The Emotional Factor

Although there are physical and biochemical reasons for craving sugar, Jafri tells that often our craving for sugar has more to do with an emotional need that isn’t being met. “Something sweet” is often perceived as a symbol of joy or happiness or pleasure and we become conditioned to need something sweet to feel complete or satisfied. “Instead, identify other non-food related activities that give you a feeling of sweetness and joy,” she says.

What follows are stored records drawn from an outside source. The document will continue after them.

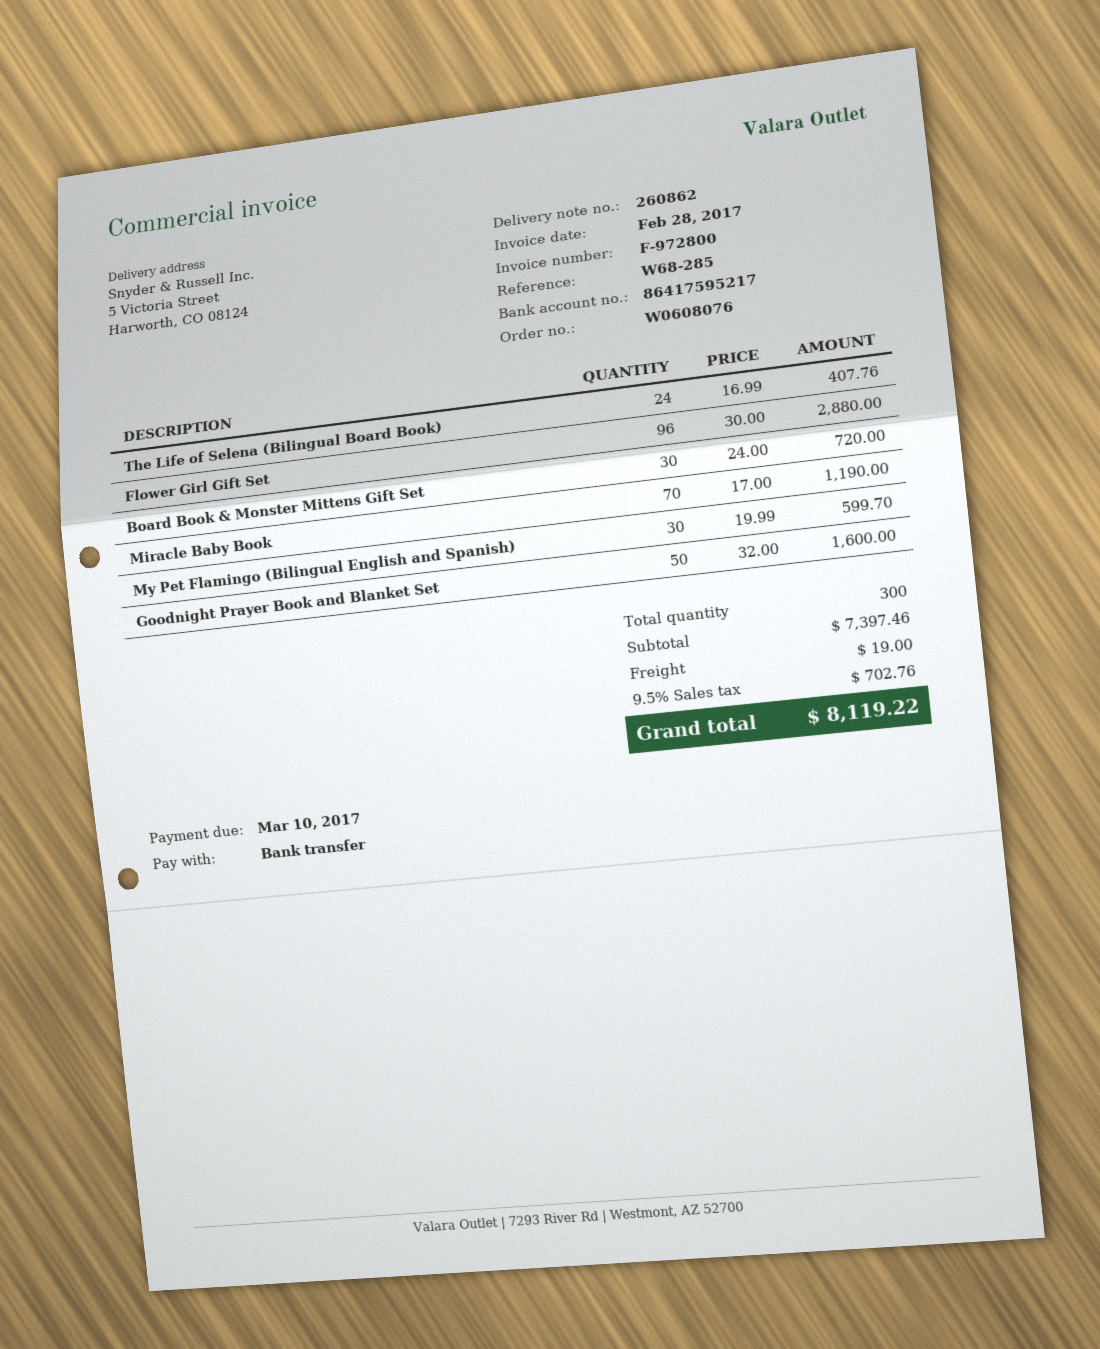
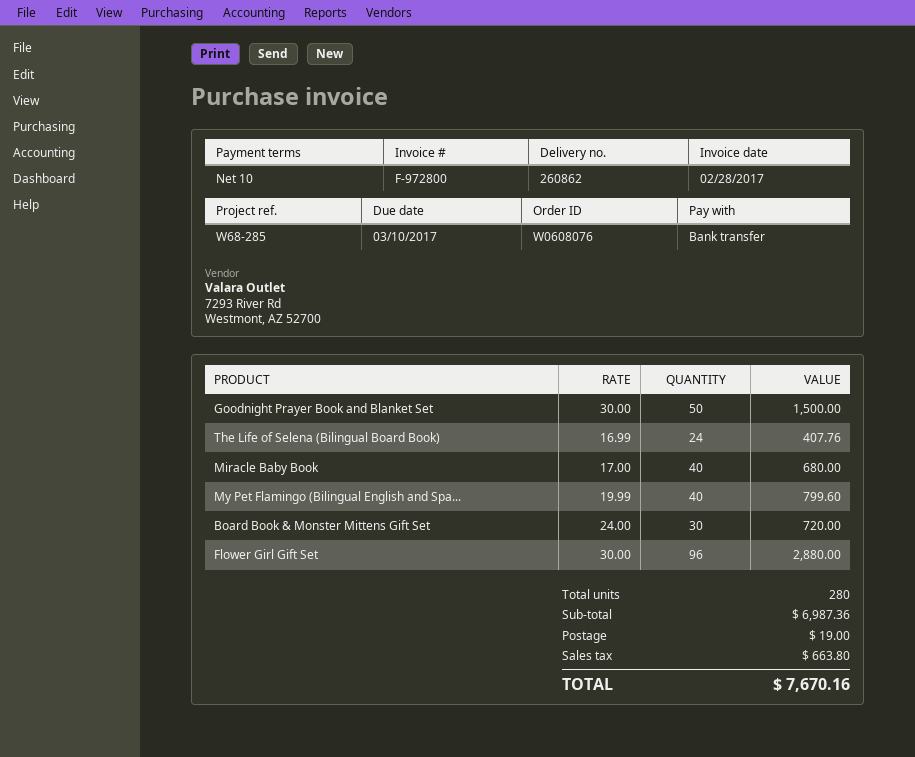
Miracle Baby Book: 70 x 17.00 = 1190.00 -> 40 x 17.00 = 680.00
My Pet Flamingo (Bilingual English and Spanish): 30 x 19.99 = 599.70 -> 40 x 19.99 = 799.60
Goodnight Prayer Book and Blanket Set: 50 x 32.00 = 1600.00 -> 50 x 30.00 = 1500.00
total quantity: 300 -> 280
subtotal: 7397.46 -> 6987.36
tax: 702.76 -> 663.80
total: 8119.22 -> 7670.16

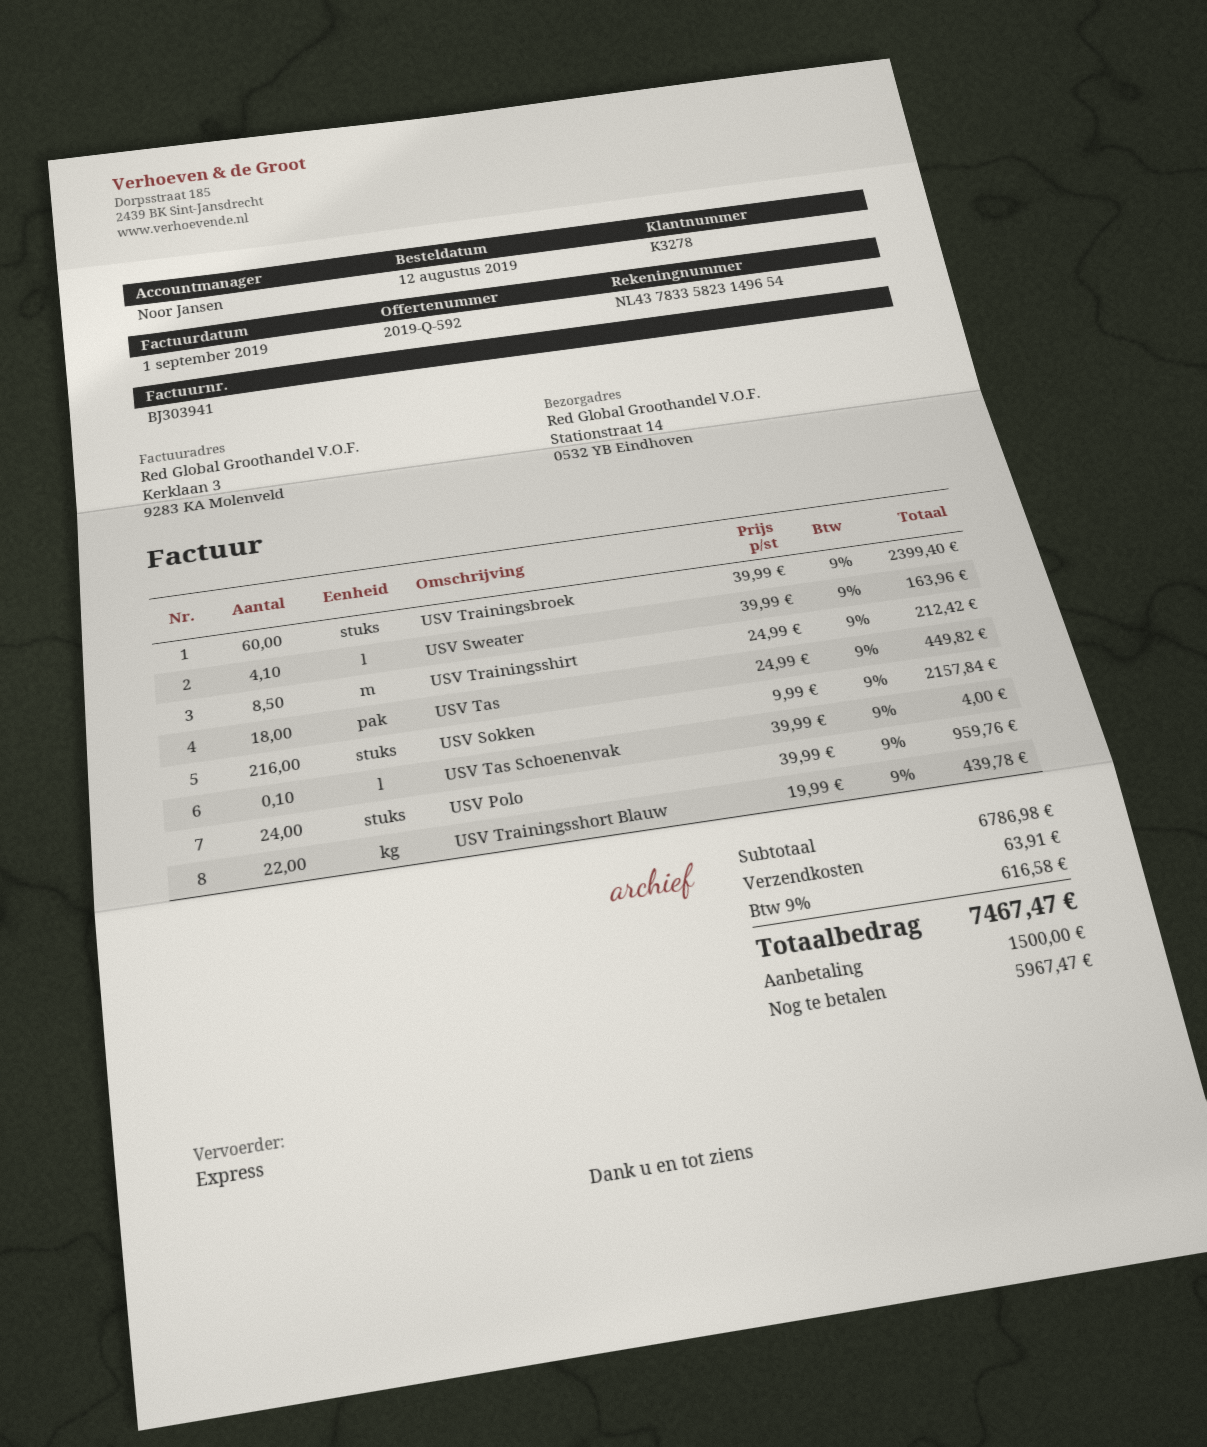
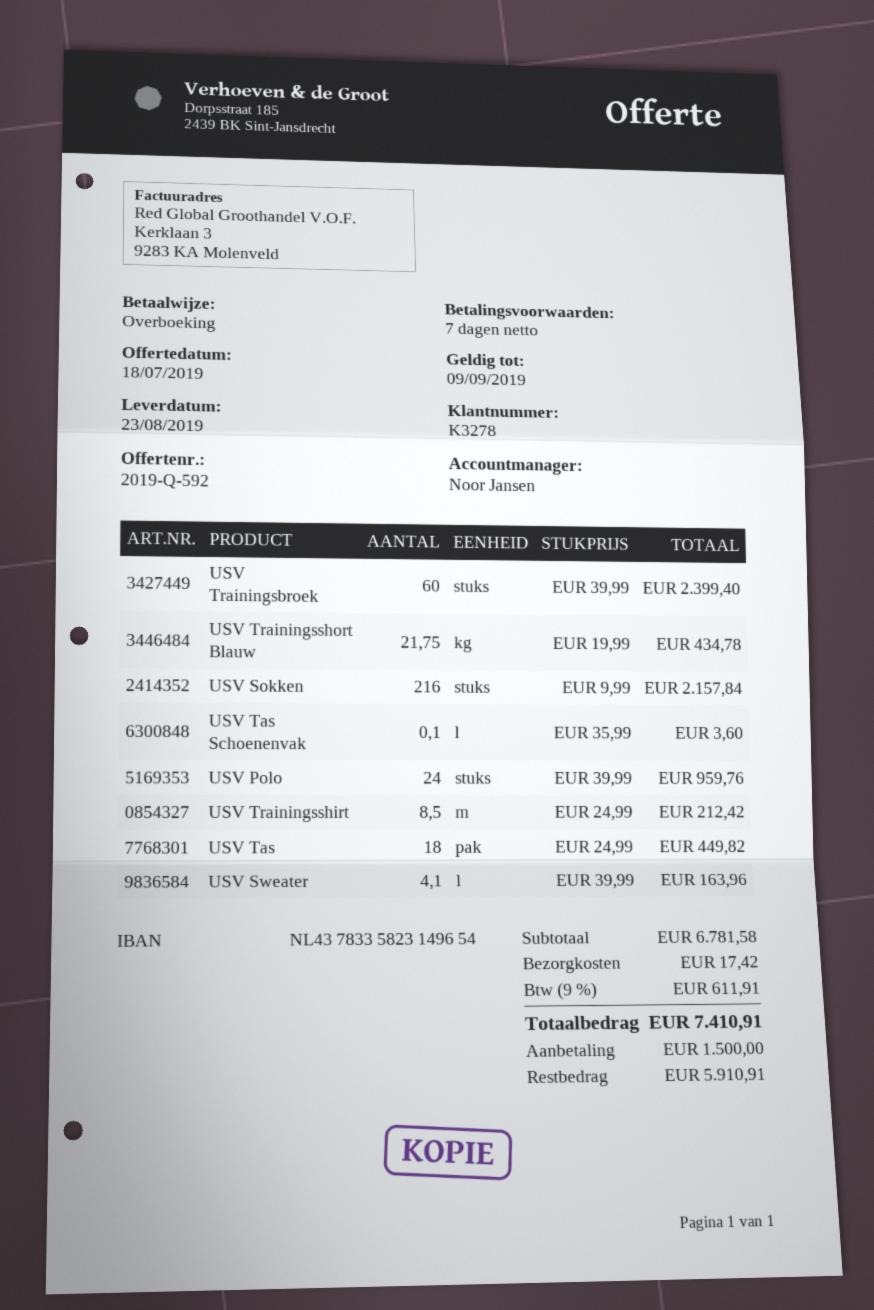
USV Tas Schoenenvak: 0.1 x 39.99 = 4.00 -> 0.1 x 35.99 = 3.60
USV Trainingsshort Blauw: 22 x 19.99 = 439.78 -> 21.75 x 19.99 = 434.78
subtotal: 6786.98 -> 6781.58
shipping: 63.91 -> 17.42
tax: 9% = 616.58 -> 9% = 611.91
total: 7467.47 -> 7410.91
balance: 5967.47 -> 5910.91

Tips to Lessen Your Need for Sweets:

  1. Berries are one of the lowest fructose fruits and are packed full of antioxidants. They’re wonderful frozen or fresh and can be added to baking, smoothies or just eaten as a snack.
  1. Frozen blueberries burst with flavor and make a far more nourishing alternative to lollies – they’re especially great for children.
  1. Shift your focus. Don’t focus on eating less of anything. Focus on eating more… more “real” Food or healthy food, particularly green vegetables. You may like to start with a green smoothie every morning. Use a piece of fruit so it is more palatable but as you get used to the taste you can decrease or eliminate the fruit. Instead of specifically focusing on decreasing your consumption of sugar you are focusing on something positive – increasing your consumption of greens and the enormous health benefits of having more greens in your diet. After making this change you will notice just how sweet sugar is and your cravings will begin to diminish.